The Woman Who Married a Whale gave birth to human children and whale children. The boys and girls played on the rocky beach in the sun. The baby whales swam in the lagoon by the village, but when they grew too big, they would disappear out to see and join the pods that swam by the village a few times a year.

She would always tell her human children, “the sea gives us our food but remember your brothers the whales and your cousins the porpoises live there. Never hunt them, but watch over them. Sing to them.”

Her children grew up, then they had children of their own, all human ones. The village prospered until one very tough winter. There was little to eat. One grandson told another, “why don’t we kill a whale? There’s certainly enough meat and fat on even one to get us through this season.”

“Remember what grandma said,” replied his human brother. “Those whales are part of our family. We must leave them alone.”

“What kind of brothers are they!” said the other. “They are long and slow, with penises longer than I am tall. They live under the sea, and they don’t know a word of human speech.”

“But we can sing to them, and they listen.”

“You sing. I’m not going to die of starvation,” and with that he paddled out into the sea and one right whale swam slowly up to his boat, as they were used to doing. It wasn’t very hard to spear him.

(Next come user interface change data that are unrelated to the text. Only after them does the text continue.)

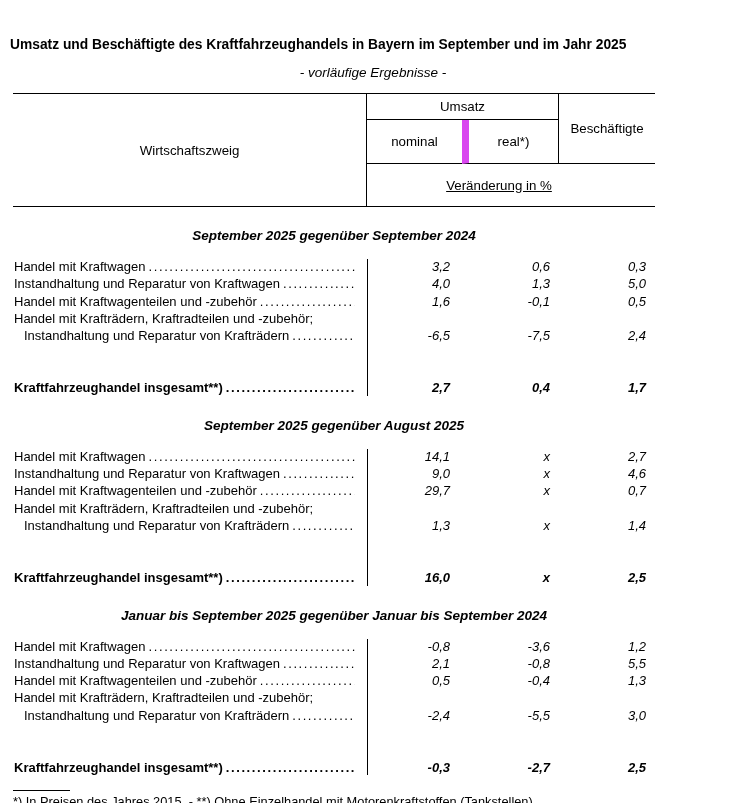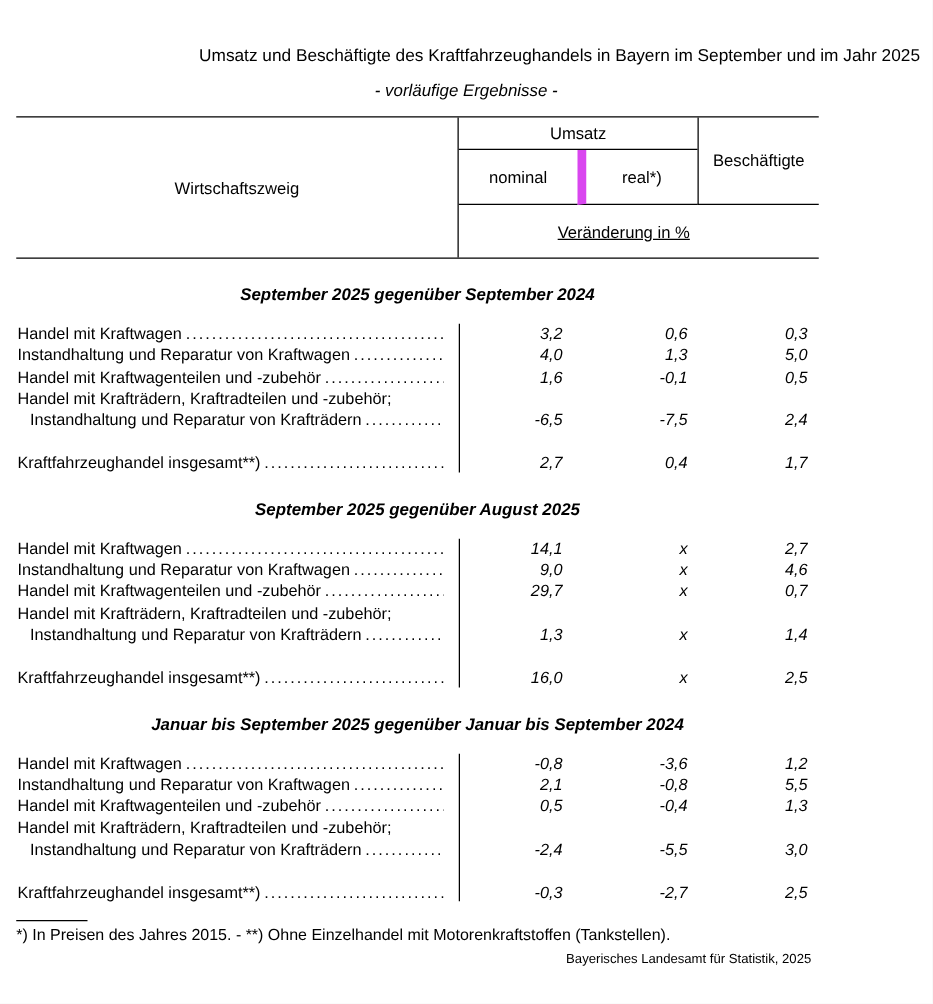--- a/index.html
+++ b/index.html
@@ -3,21 +3,21 @@
 <meta charset="utf-8">
 <style>
   html,body{margin:0;padding:0;}
   body{background:#e8e8e8;}
   .page{
     width:746px;height:803px;background:#ffffff;color:#000;
     font-family:"Liberation Sans",sans-serif;
     position:relative;overflow:hidden;box-sizing:border-box;
     padding-top:36px;
   }
-  .title{text-align:right;font-size:13.8px;font-weight:400;line-height:17px;margin:0 10px;}
+  .title{text-align:left;font-size:13.8px;font-weight:700;line-height:17px;margin:0 10px;}
   .subtitle{text-align:center;font-size:13.5px;line-height:17px;margin-top:11px;font-style:italic;}
 
   .tablewrap{margin:12px 0 0 13px;width:642px;}
 
   
   .hdr{position:relative;height:114px;box-sizing:border-box;
        border-top:1px solid #000;border-bottom:1px solid #000;font-size:13.3px;}
   .hcell{position:absolute;display:flex;align-items:center;justify-content:center;box-sizing:border-box;}
   .h-branch{left:0;top:0;width:354px;height:112px;border-right:1px solid #000;}
   .h-umsatz{left:354px;top:0;width:191px;height:26px;border-bottom:1px solid #000;}
@@ -35,21 +35,21 @@
   .lbl{width:354px;box-sizing:border-box;padding-left:1px;padding-right:12px;
        display:flex;align-items:baseline;overflow:hidden;}
   .lbl .txt{white-space:nowrap;}
   .txt-indent{padding-left:10px;}
   .leader{flex:1;overflow:hidden;white-space:nowrap;margin-left:3px;}
   .leader::after{content:"........................................................................................................................";letter-spacing:1.6px;}
   .v{box-sizing:border-box;text-align:right;font-style:italic;}
   .v-n{width:95px;padding-right:12px;}
   .v-r{width:96px;padding-right:8px;}
   .v-b{width:97px;padding-right:9px;}
-  .row-total{margin-top:17px;font-weight:400;}
+  .row-total{margin-top:35px;font-weight:700;}
   .row-total .txt{font-style:normal;}
 
   
   .foot-rule{margin:14px 0 0 13px;width:57px;border-top:1px solid #000;}
   .footnote{margin:3px 0 0 13px;font-size:12.8px;line-height:16px;}
   .credit{width:642px;margin:5px 0 0 13px;box-sizing:border-box;
           padding-right:6px;text-align:right;font-size:10.5px;line-height:13px;}
 </style>
 </head>
 <body>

When they dragged the dead leviathan back to shore the killer went to his grandmother, proud he had found food to save his people. “I killed a whale, grandmother. There is meat and blubber for all to eat.” The Woman Who Married a Whale already knew what had happened. “You killed your brother, just because he doesn’t look like you.” She closed her eyes and died.

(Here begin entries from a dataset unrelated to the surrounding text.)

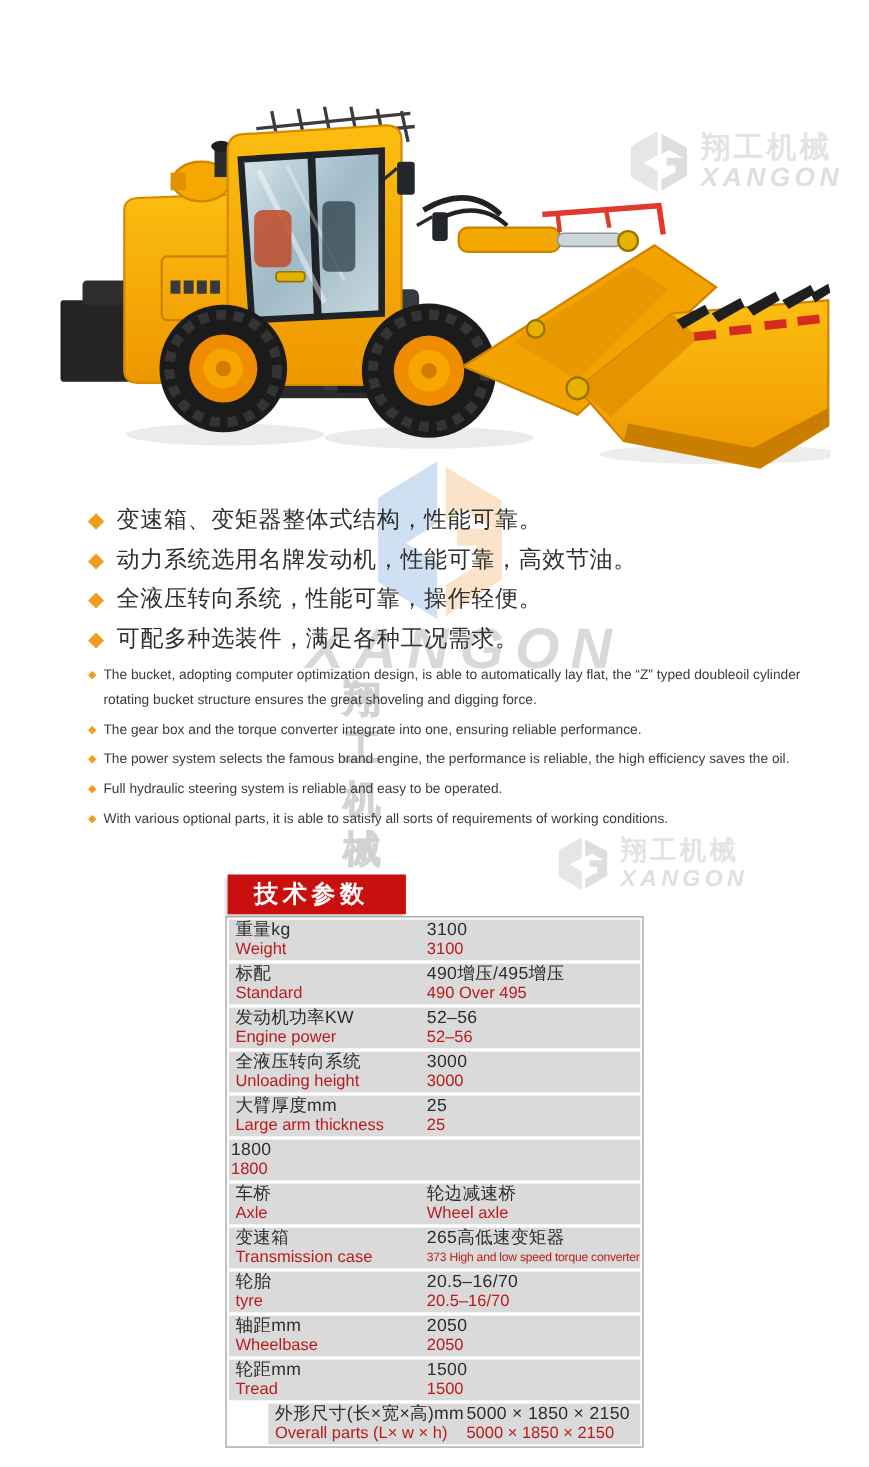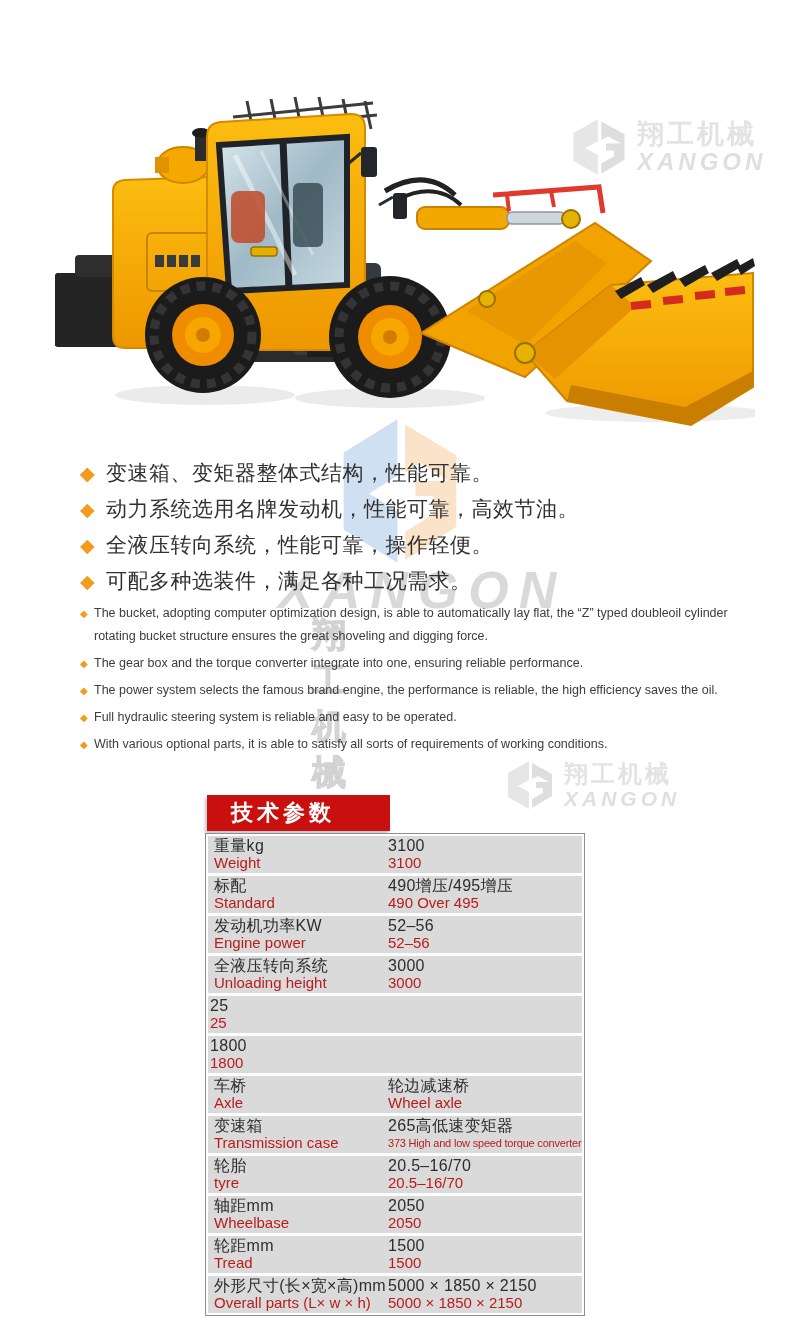--- a/index.html
+++ b/index.html
@@ -48,31 +48,31 @@
   }
   .feat-zh .diamond { position:absolute; left:0; top:1px; color:#f29b1d; font-size:19px; }
   .feat-en {
     position:relative; padding-left:14px; font-size:12.5px; color:#3c3c3c;
     line-height:23px; margin-bottom:4px;
   }
   .feat-en .diamond { position:absolute; left:0; top:0; color:#f29b1d; font-size:10px; }
 
   
   .spec-header {
-    position:absolute; left:207px; top:795px; width:183px; height:36px; z-index:2;
+    position:absolute; left:207px; top:795px; width:162px; height:36px; z-index:2;
     background:#c9100f; color:#ffffff; font-size:22px; font-weight:bold;
     letter-spacing:4px; line-height:36px; padding-left:24px;
     box-shadow:-2px 3px 3px rgba(90,90,90,0.35);
   }
   .spec-table {
     position:absolute; left:205px; top:833px; width:380px; z-index:2;
     border:1px solid #8f8f8f; background:#ffffff; padding:2px;
   }
   .spec-row { display:flex; background:#dadada; margin-bottom:3px; padding:2px 0 2px 0; }
-  .spec-row:last-child { margin-bottom:0; }
+  .spec-row:last-child { margin-bottom:0;margin-left:36px; }
   .cell-label { width:178px; padding-left:6px; }
   .cell-value { flex:1; padding-left:2px; }
   .cell-line-zh { font-size:16px; line-height:16.5px; color:#2d2d2d; letter-spacing:0.3px; }
   .cell-line-en { font-size:15px; line-height:16.5px; color:#b91c1c; }
   .cell-line-en.condensed { font-size:11px; letter-spacing:-0.2px; white-space:nowrap; }
 </style>
 </head>
 <body>
 
 <div class="page">
@@ -312,20 +312,24 @@
     <div class="cell-label">
       <div class="cell-line-zh">全液压转向系统</div>
       <div class="cell-line-en">Unloading height</div>
     </div>
     <div class="cell-value">
       <div class="cell-line-zh">3000</div>
       <div class="cell-line-en">3000</div>
     </div>
   </div>
       <div class="spec-row">
+    <div class="cell-label">
+      <div class="cell-line-zh">大臂厚度mm</div>
+      <div class="cell-line-en">Large arm thickness</div>
+    </div>
     <div class="cell-value">
       <div class="cell-line-zh">25</div>
       <div class="cell-line-en">25</div>
     </div>
   </div>
       <div class="spec-row">
     <div class="cell-value">
       <div class="cell-line-zh">1800</div>
       <div class="cell-line-en">1800</div>
     </div>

It all went downhill from there. Now even when a human kills another human, no one is really surprised.

* * *

It’s easy to hear a humpback whale sing, all you really have to do is sail close to one and stick your head underwater. Without any microphone the sound is loud and clear, if you’re right above the whale. And yet no one ever noticed the sound until fifty years ago. We must have been afraid to listen, or even noticed the whales enough to hear them.

Once you hear the song for the very first time, you’ll assume that, like bird songs, it’s been celebrated by humans for centuries. Too many of us have forgotten the humpback whale song since those famous records in the 1970s. It’s as hard to find anyone under thirty who knows what a singing whale sounds like as it is to find a woman of that age who doesn’t have a tattoo.

See two whales having sex, you think you’ve seen them all. But nature embraces so many differences-I guess we have to love all of them before they will reveal their intimacies to us. Paul and I and our two guests motor back to the beach. Sure, we heard a song, but nothing like the great melody of fifteen years back. Beauty, speculations, the usual questions, never answers. Nothing to do but lie on the beach for a few hours watching pelicans spear fish a few feet in front of our faces, and then head right back out, hoping to see or to hear what no one has ever caught before.